Exmerge and X500.. A story…
One fine Monday, one of the user walked up to my desk and asked me to take a look at her Outlook. I was so busy that I said I’d visit her desk after lunch. But the user said it is very urgent that I have to take a look at it as she says that her Outlook closes when she opens her e-mails.
As curiosity drove me, I followed her to her desk, and tried switching folders and noticed that her Outlook client crashes, when we try to switch folders. OWA opens up fine without any issues. I’d love to put the Outlook on cached mode, but unfortunately, user is on a citrix and we can’t do that. But my laptop helped me to configure her profile on my Outlook which worked fine in cached mode but crashes in Online mode.
Thinking so seriously about it, I chased my IT dept staffs and found that her 3GB mailbox was moved from one store to another, over the weekend. Movement caused corruption? Argh!! I felt angry on the user for having such a huge mailbox and my IT dept staffs for not testing the big mailboxes after movement. Luckily, among all the mailboxes moved, she was the only one whose mailbox size is more than 500mb.
Thanks to Exmerge, with the help of which, we moved the e-mails to a PST, created a new mailbox for the user, and moved them back with a little different approach to avoid missing any e-mails But my happiness didn’t last longer!
What did I do?
- I used “Delete mailbox” to disconnect the corrupted mailbox.
- Created a new mailbox and changed her legacyexchangedn using ADSIEdit(to help the old mailbox to be re-connected to another account), so that her incoming e-mails would still flow in and she can work without pestering me for some time.
- Connected her old mailbox to a test user with a same display name(Glad that I did it!
) - Using ExMerge, extracted the e-mails from old mailbox to a PST. While this happened, I re-configured her Outlook and had my lunch!
- Deleting the test account, I renamed the PST to her Exchange Alias of her existing account and imported it back.
- After everything was successful, I sent an e-mail to her that her old mailbox is restored. Locking my PC, I went out for a cup of coffee.
On returning, I was surprised to see a NDR for my e-mail, and a e-mail from the user stating that her colleagues’ e-mails to her are bouncing back to them. They should be either replying to the old e-mails sent by her or using the “Auto-complete” option on Outlook(nk2 entry) to find her and e-mail her.
Cursing my idea to change the legacyexchangedn of the user, I could’ve very well modified theĀ attribute, but later, someone else would come running to me complaining that they are not able to reply to the (new) e-mails from her.
Resolution: X500!!! Yes, I added the old legacyexchangedn value to her new address as a X500, and user never came to my desk after that!
What did I do?
- Went to the properties of the user.
- Navigated to the e-mail address tab.
- “Add” a new “Custom Address”
- Filled in “type” as “X500″ and entered the address as the value, that Outlook displayed as her in her’s old e-mails that she sent(/O=”ORG NAME”/OU=”ORG UNIT”/CN=”RECIPIENTS”/CN=”USER ALIAS”)

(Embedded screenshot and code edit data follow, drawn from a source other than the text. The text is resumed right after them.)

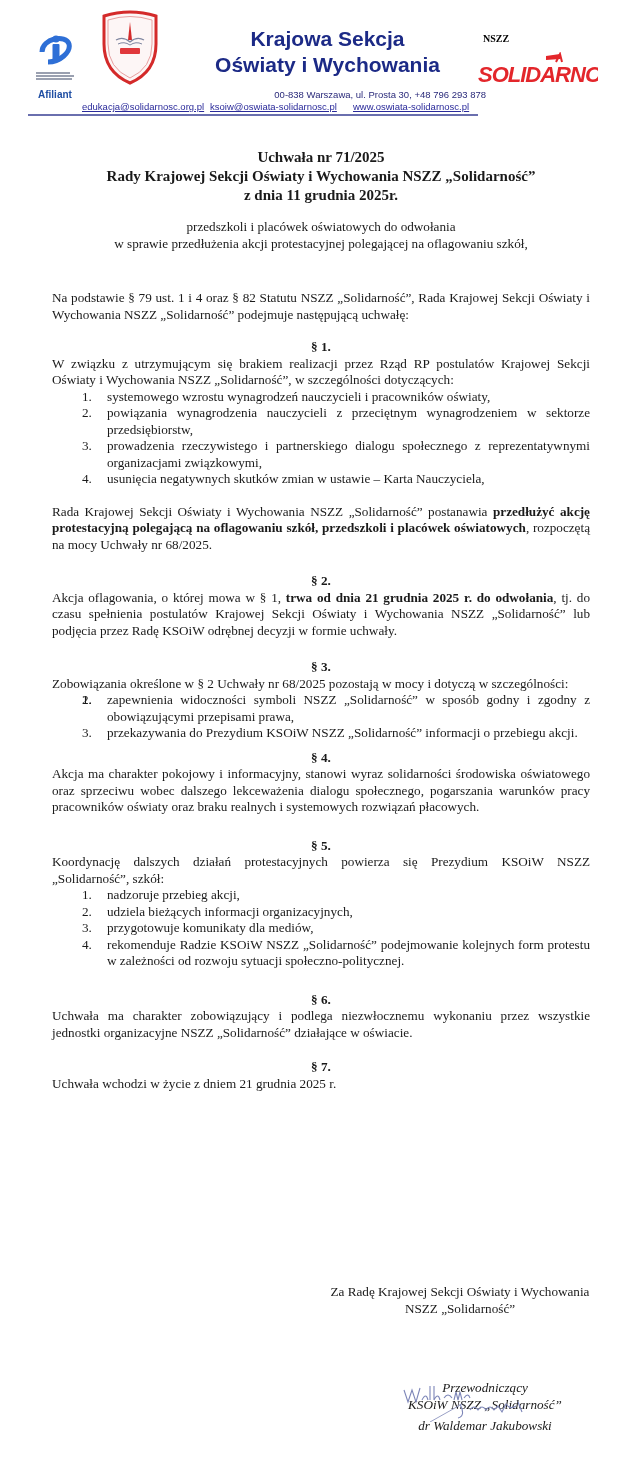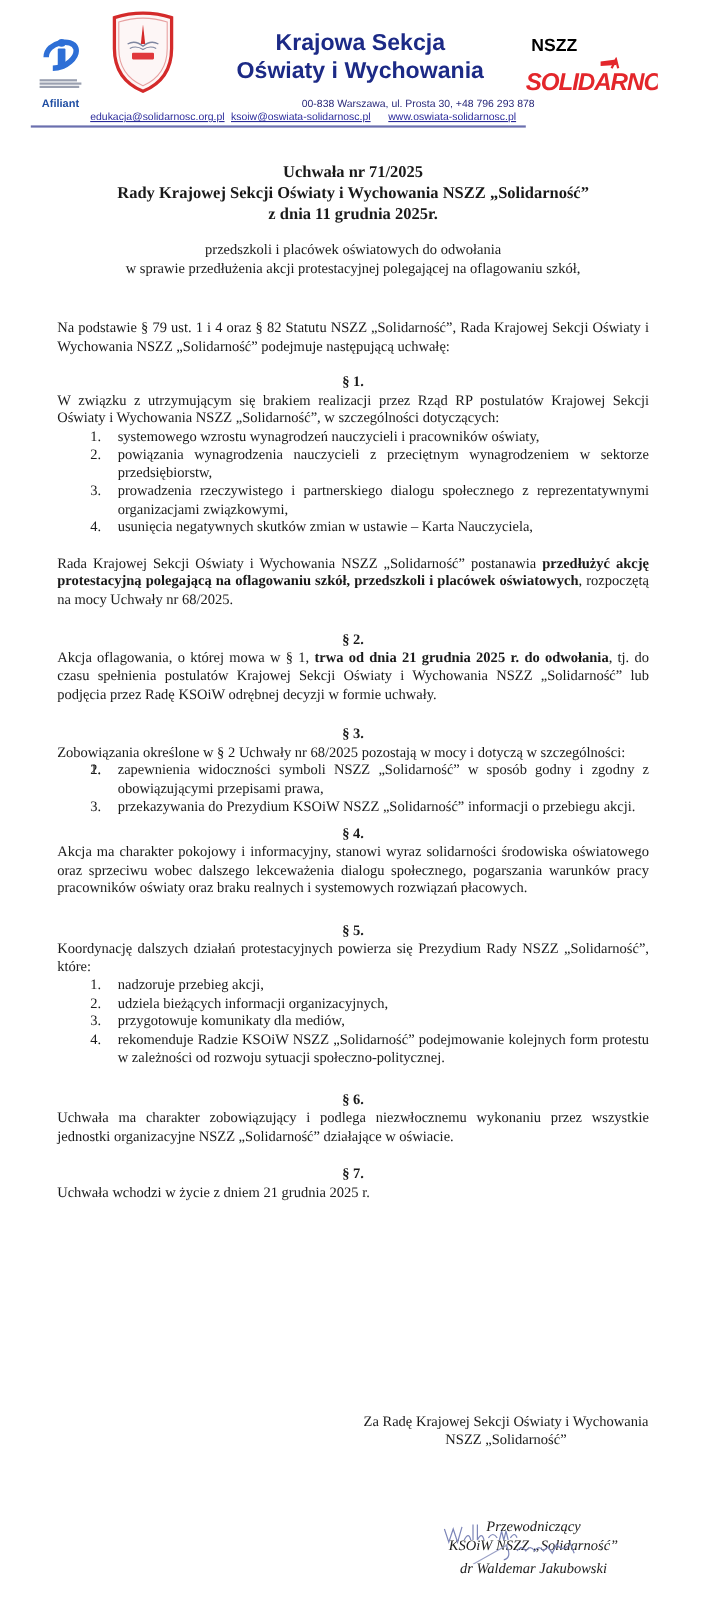--- a/index.html
+++ b/index.html
@@ -36,8 +36,8 @@
     }
     .nszz-label {
       position: absolute; left: 483px; top: 33px;
-      font-family: Liberation Sans, sans-serif; font-weight: bold;
-      font-size: 16px; color: #000;
+      font-family: Liberation Serif, serif; font-weight: bold;
+      font-size: 10px; color: #000;
     }
     .logo-solidarnosc { position: absolute; left: 476px; top: 52px; width: 122px; height: 34px; }
     .address-line {

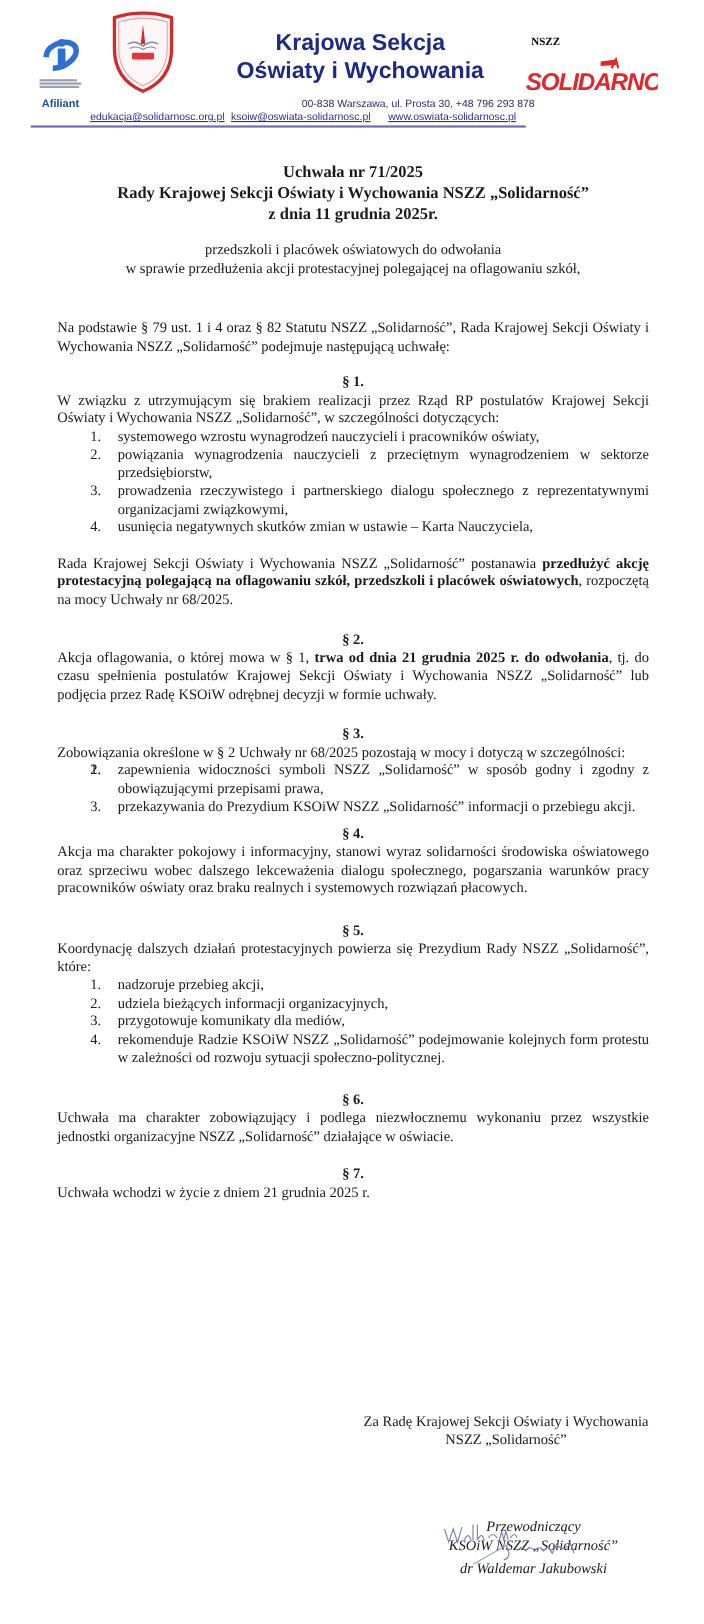--- a/index.html
+++ b/index.html
@@ -180,7 +180,7 @@
   <p class="para-text">Akcja ma charakter pokojowy i informacyjny, stanowi wyraz solidarności środowiska oświatowego oraz sprzeciwu wobec dalszego lekceważenia dialogu społecznego, pogarszania warunków pracy pracowników oświaty oraz braku realnych i systemowych rozwiązań płacowych.</p>
 
   <div class="para-head" style="margin-top:22px">§ 5.</div>
-  <p class="para-text">Koordynację dalszych działań protestacyjnych powierza się Prezydium Rady NSZZ „Solidarność”, które:</p>
+  <p class="para-text">Koordynację dalszych działań protestacyjnych powierza się Prezydium KSOiW NSZZ „Solidarność”, szkół:</p>
   <ul class="list">
     <li><span class="num">1.</span><span>nadzoruje przebieg akcji,</span></li>
     <li><span class="num">2.</span><span>udziela bieżących informacji organizacyjnych,</span></li>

- And I did relax for the rest of my week until the user ran into another problem!
MORAL:
- To be dead careful when moving large mailboxes(especially of nosy pestering users). Test if they are able to access their e-mails after movement
- Never create a test account to recover the e-mails of a live account.
- Never ever change the legacyexchangedn of the user unless or until you want to be disturbed by him/her.
- Even if you did, put it back to the user as a x500 address if you feel that he/she would not allow you to have a peaceful break following the change.
Anything I missed out, readers, please, in comments!
-Muthu
July 25th, 2010 at 5:22 pm
Superb!!!
a very good troubleshooting though at first seem as outlook application issue.Great keep it up!!
July 30th, 2010 at 9:42 am
Thanks Rajeev! Comments of this sort always encourage us to dare more and more!